C'est dans ce domaine que le conflit d'intérêts est le plus fort. Une entreprise existe indépendamment d'une agence de notation. La qualité de la dette qu'émet l'entreprise dépend d'une information objective sous-jacente, exogène, que l'agence récolte. C'est pour cela qu'il peut y avoir validation statistique. En revanche, les produits structurés n'existent pas sans la notation. On met en pool un ensemble de crédits ; pas facile d'évaluer le profil de risque, l'évolution aléatoire de ce panier.
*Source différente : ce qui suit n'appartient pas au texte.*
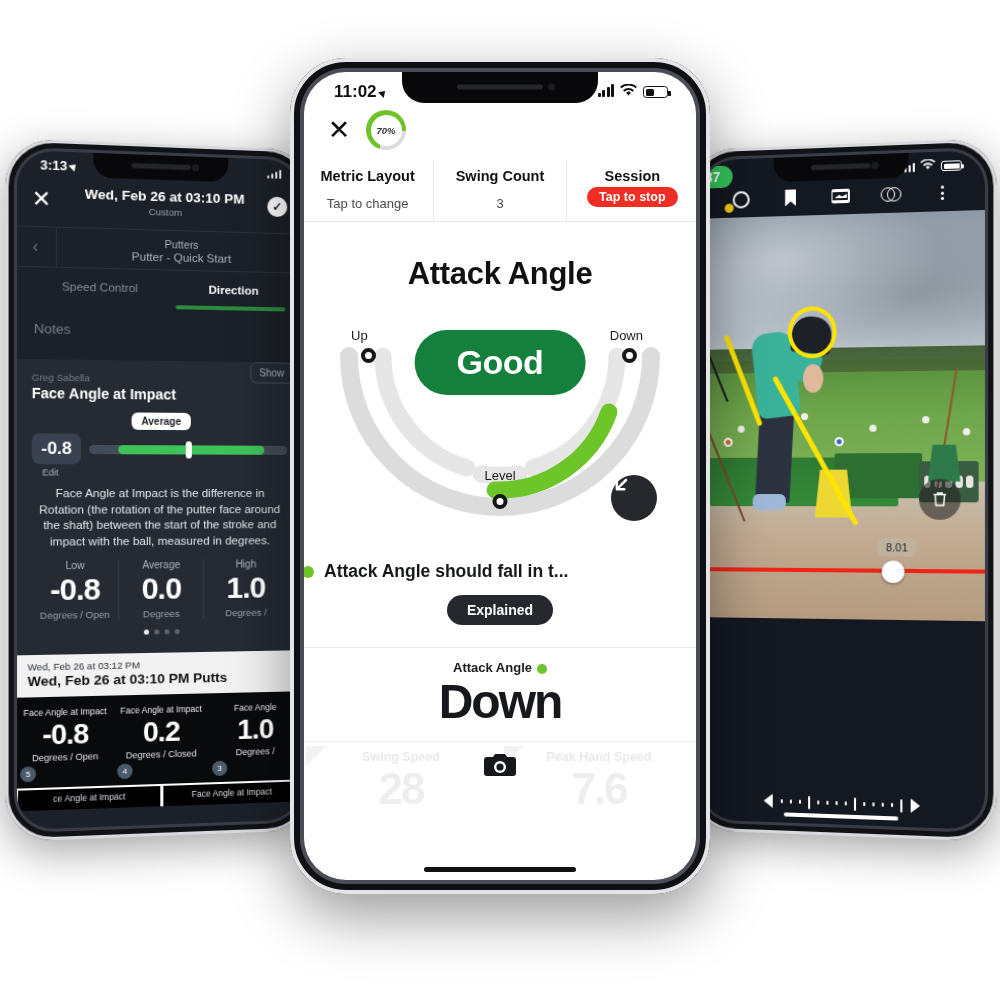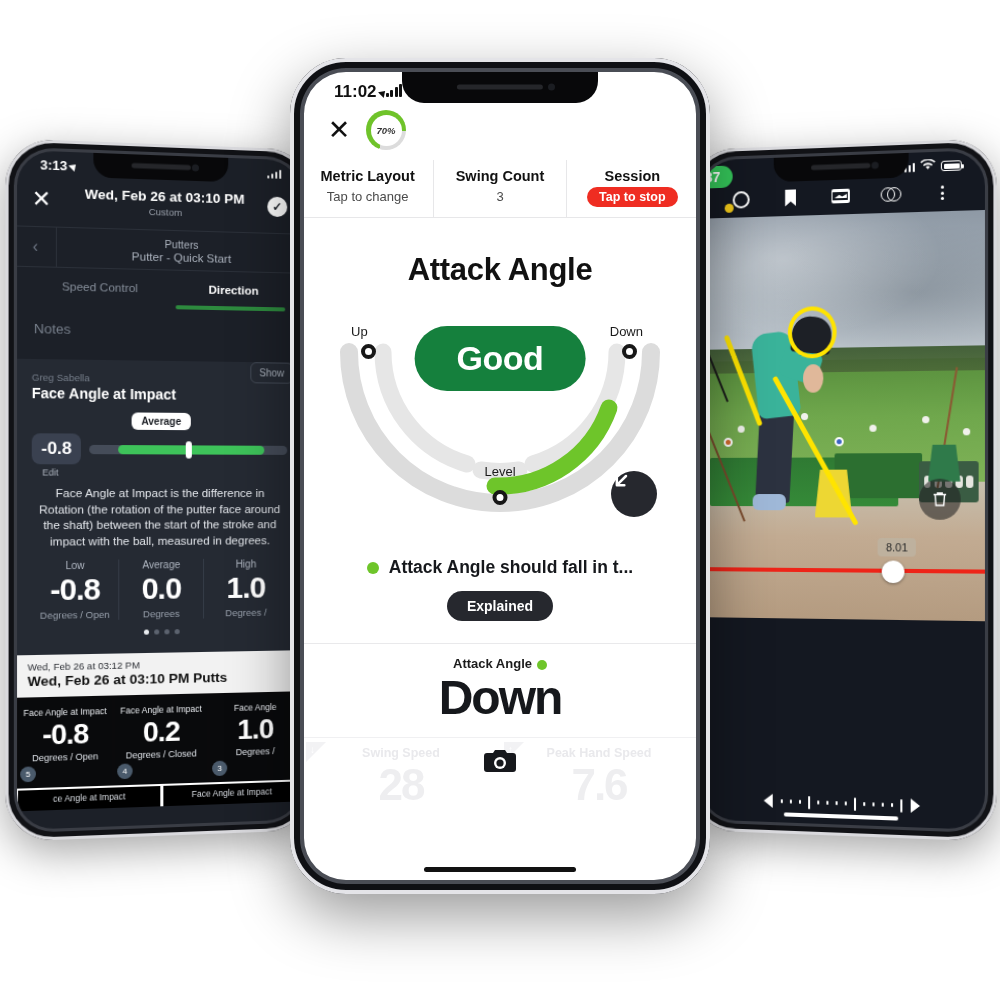--- a/index.html
+++ b/index.html
@@ -219,7 +219,7 @@
   #phone-center .screen { inset: 12px; border-radius: 46px; background:#fff; }
   #phone-center .notch { width: 196px; height: 33px; top: 12px; border-bottom-left-radius:22px; border-bottom-right-radius:22px; }
 
-  .c-status { display:flex; align-items:center;
+  .c-status { display:flex; justify-content:space-between; align-items:center;
     padding: 12px 30px 2px 32px; color:#111; font-size:17px; font-weight:700; }
   .c-status .loc-arrow { border-left-color:#111; }
   .c-status .right { display:flex; align-items:center; gap:6px; }

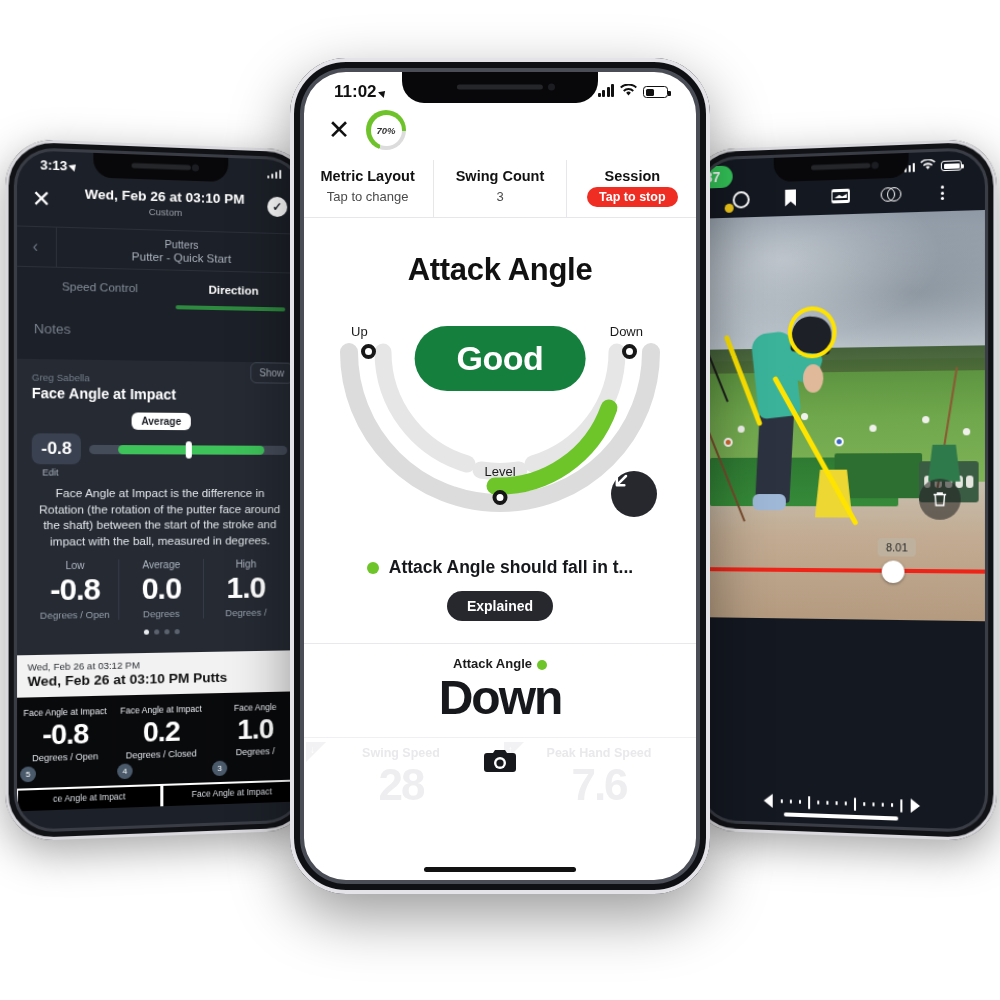--- a/index.html
+++ b/index.html
@@ -253,7 +253,7 @@
   .c-subcell { flex:1; text-align:center; padding:8px 2px 10px; border-right:1px solid #e7e7e9; }
   .c-subcell:last-child{border-right:none}
   .c-subcell .k { font-size:14.5px; font-weight:700; color:#121212; }
-  .c-subcell .v { font-size:13px; color:#4a4a4a; margin-top:5px; }
+  .c-subcell .v { font-size:13px; color:#4a4a4a; margin-top:12px; }
   .stop-pill { display:inline-block; background:#ef2d22; color:#fff; font-size:12.5px; font-weight:700;
     border-radius:14px; padding:3px 12px; margin-top:3px; }
 

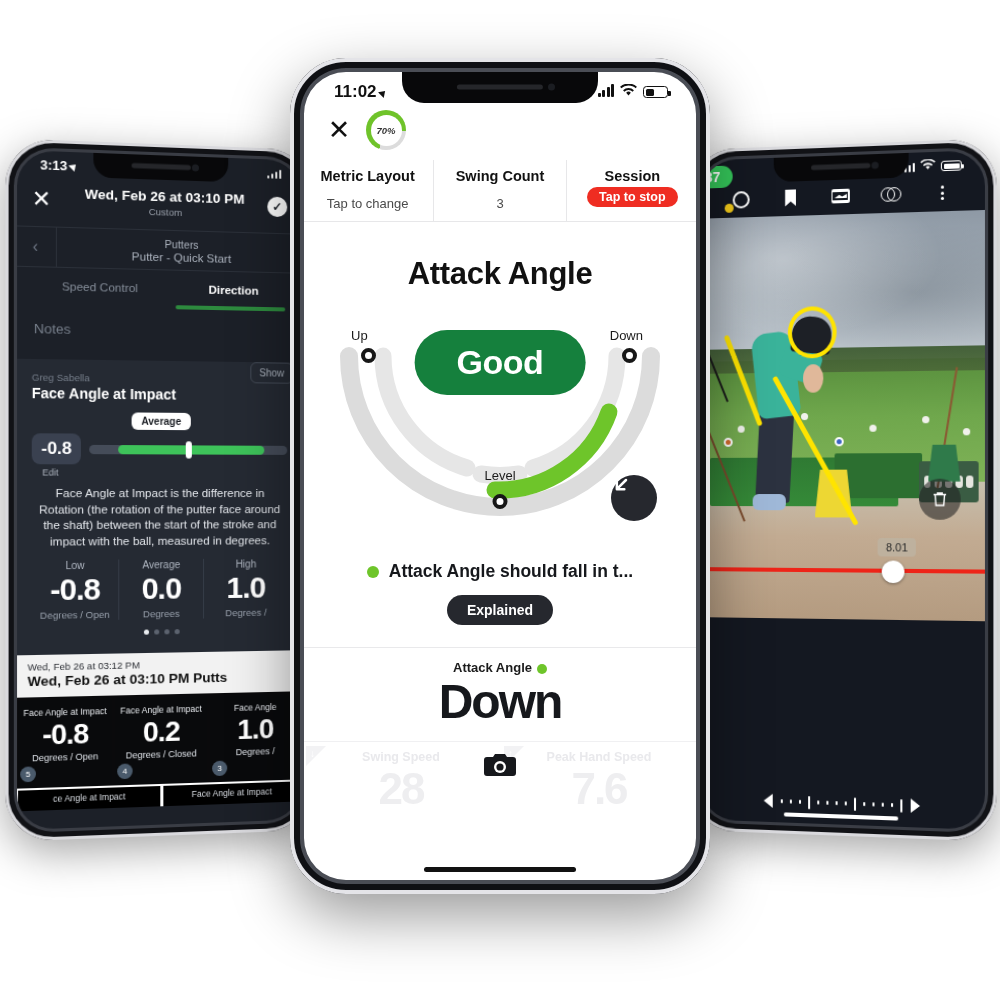--- a/index.html
+++ b/index.html
@@ -277,7 +277,7 @@
     background:#26282e; display:flex; align-items:center; justify-content:center; }
   .g-marker svg { width:20px; height:20px; }
 
-  .c-hintrow { display:flex; align-items:center; justify-content:center; gap:10px; margin-top: 36px; }
+  .c-hintrow { display:flex; align-items:center; gap:10px; margin-top: 36px; }
   .c-hintrow .dot { width:12px; height:12px; border-radius:50%; background:#6ec52a; }
   .c-hintrow .txt { font-size:17.5px; font-weight:700; color:#16181c; }
   .explained { display:block; margin: 13px auto 0; background:#26282e; color:#fff;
Les crédits subprimes venaient des quatre coins des Etats-Unis, de ménages aux revenus différents. Une banque d'affaires, Morgan Stanley ou Goldman Sachs par exemple, achète ces crédits à ceux qui ont démarché les ménages et elle émet des obligations qu'elle structure par catégorie de risque. Le risque se déplace donc de la banque vers l'investisseur. Cela suppose d'évaluer d'abord le pool, puis la stratification des obligations. Les banques d'affaires et les agences de notation mènent cette évaluation ensemble, en symbiose. La rémunération, à la commission, est fonction du volume titrisé. Le système étant capitaliste, il s'agit de dégager une marge en vendant le plus possible d'obligations bon marché, dites senior, qui sont achetées par les investisseurs institutionnels. Les obligations risquées, dites junior, sont achetées par les hedge funds. Or les obligations senior sont théoriquement garanties par les obligations junior : c'est l'intérêt de la titrisation. Qui va subir le risque ? En cas de défaut, on efface d'abord la tranche junior, puis les tranches intermédiaires, de sorte que les tranches senior soient protégées par les autres. Pour faire un profit, les banques d'affaires et les agences ont intérêt à faire des tranches junior très fines et à dire que 80 % ou 85 % des tranches sont senior.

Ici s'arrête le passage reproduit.